Proyek RTLH Mangkrak, Negara Dipertanyakan: Central Pemuda Halmahera Desak Polisi dan Kejaksaan Periksa Plt Kepala BKAD Halut

Halmahera Utara — Mandeknya proyek Rumah Tidak Layak Huni (RTLH) di Kecamatan Kao, Kabupaten Halmahera Utara, memicu kemarahan dan keresahan publik. Proyek yang menelan anggaran besar dan dibangun sejak tahun 2024 hingga kini belum selesai dan belum dapat dihuni oleh para penerima manfaat.

Kondisi tersebut dinilai sebagai tamparan keras bagi tata kelola pembangunan dan keadilan sosial, karena program yang sejatinya diperuntukkan bagi masyarakat kurang mampu justru berakhir mangkrak tanpa kejelasan.

Melihat situasi ini, Central Pemuda Halmahera (CPH) secara tegas mendesak aparat penegak hukum, baik Kepolisian maupun Kejaksaan di Halmahera Utara, untuk segera turun tangan dan mengusut tuntas proyek RTLH di Kecamatan Kao.

Hingga saat ini, sikap aparat penegak hukum yang terkesan diam justru memunculkan kecurigaan publik dan memperkuat anggapan adanya pembiaran terhadap persoalan serius yang merugikan masyarakat.

Ketua Bidang Advokasi Central Pemuda Halmahera (CPH), Alfatih Soleman, menegaskan bahwa harus ada kejelasan terbuka kepada publik terkait apa yang sebenarnya terjadi pada proyek tersebut.

> “Harus dijelaskan secara terang, apakah masalahnya pada alur dana, pengelolaan anggaran, atau kendala teknis di lapangan. Jika proyek ini mangkrak lebih dari satu tahun, maka ini bukan persoalan sepele,” tegas Alfatih.

Alfatih mengungkapkan bahwa proyek pembangunan 217 unit rumah RTLH di Kecamatan Kao tersebut dilaksanakan oleh Dinas Perumahan dan Kawasan Permukiman (Disperkim) Halmahera Utara sejak tahun 2024. Namun hingga kini, proyek itu dinilai gagal memenuhi target dan manfaatnya tidak dirasakan masyarakat.

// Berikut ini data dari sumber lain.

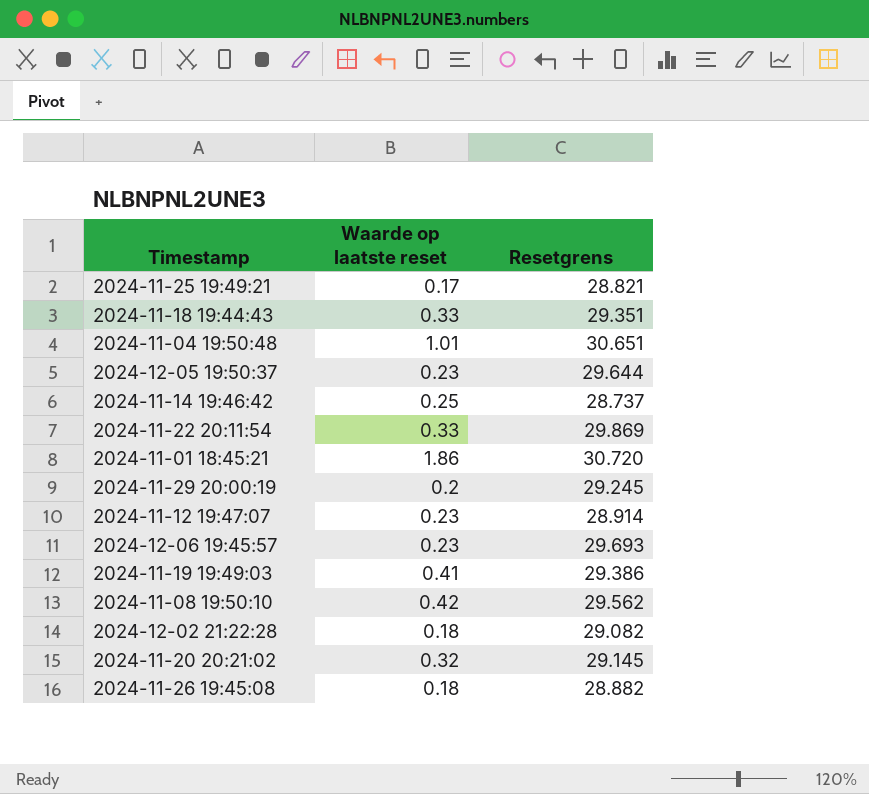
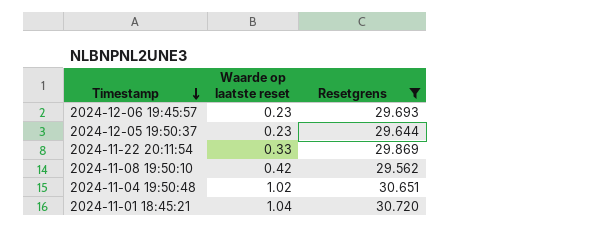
filter: none -> Resetgrens >= 29.562
row order: none -> Timestamp descending
2024-11-04 19:50:48 | Waarde op laatste reset: 1.01 -> 1.02
2024-11-01 18:45:21 | Waarde op laatste reset: 1.86 -> 1.04

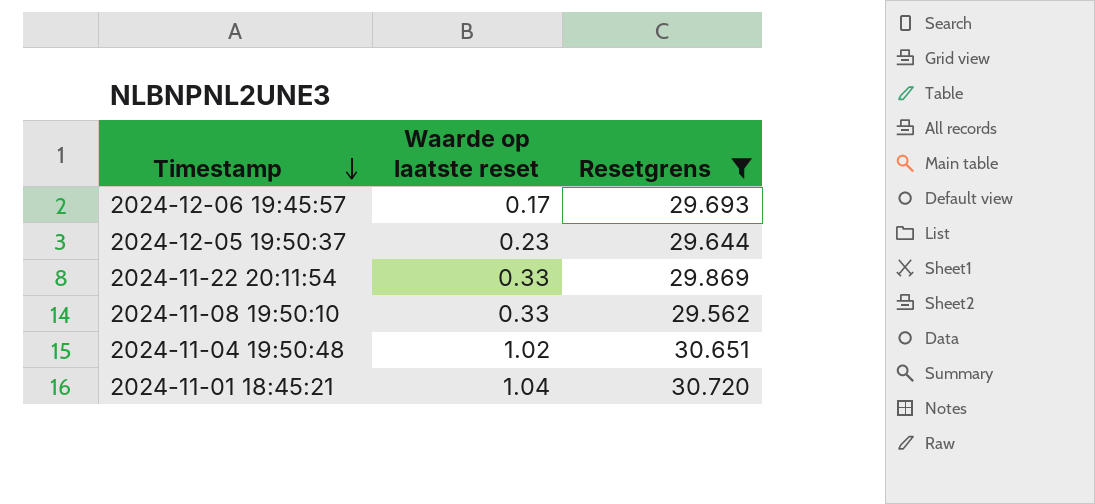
2024-12-06 19:45:57 | Waarde op laatste reset: 0.23 -> 0.17
2024-11-08 19:50:10 | Waarde op laatste reset: 0.42 -> 0.33

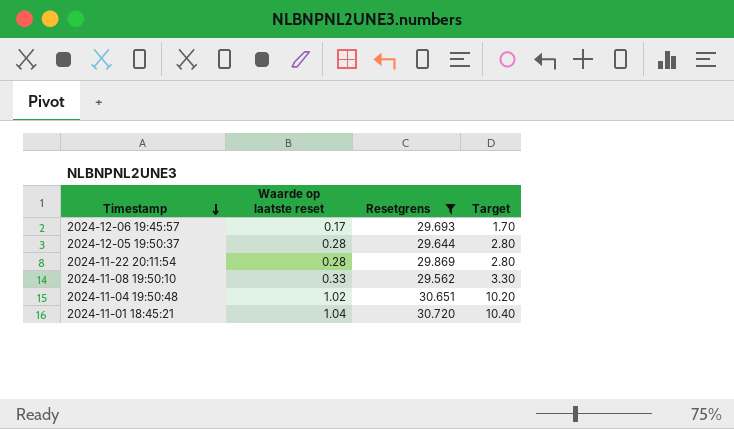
column Target | formula: none -> [Waarde op laatste reset] * 10
2024-12-05 19:50:37 | Waarde op laatste reset: 0.23 -> 0.28
2024-11-22 20:11:54 | Waarde op laatste reset: 0.33 -> 0.28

Oleh karena itu, CPH secara tegas meminta aparat penegak hukum segera memanggil dan memeriksa Plt Kepala BKAD Halmahera Utara, yang pada saat proyek ini berjalan menjabat sebagai Kepala Dinas Perumahan Rakyat dan Kawasan Permukiman (Kadis Perkim Halut), termasuk pihak-pihak lain yang bertanggung jawab dalam perencanaan dan pelaksanaan proyek tersebut.

“Aparat penegak hukum tidak boleh ragu dan tidak boleh tebang pilih. Jika dibiarkan, akan muncul persepsi kuat di masyarakat bahwa ada pembiaran sistematis terhadap persoalan tertentu di Halmahera Utara,” lanjut Alfatih.

Central Pemuda Halmahera menegaskan, apabila persoalan proyek RTLH ini tidak segera mendapatkan kejelasan hukum, maka CPH akan melangkah lebih jauh dengan melaporkan kasus ini ke Polda Maluku Utara, Mabes Polri, hingga Komisi Pemberantasan Korupsi (KPK).

“Ini bukan ancaman, ini langkah konstitusional. Uang rakyat harus dipertanggungjawabkan, dan aparat wajib hadir membela kepentingan masyarakat,” pungkas Alfatih.

Proyek sosial yang mangkrak adalah alarm keras bagi negara.
Jika aparat terus diam, maka kepercayaan publik yang akan runtuh.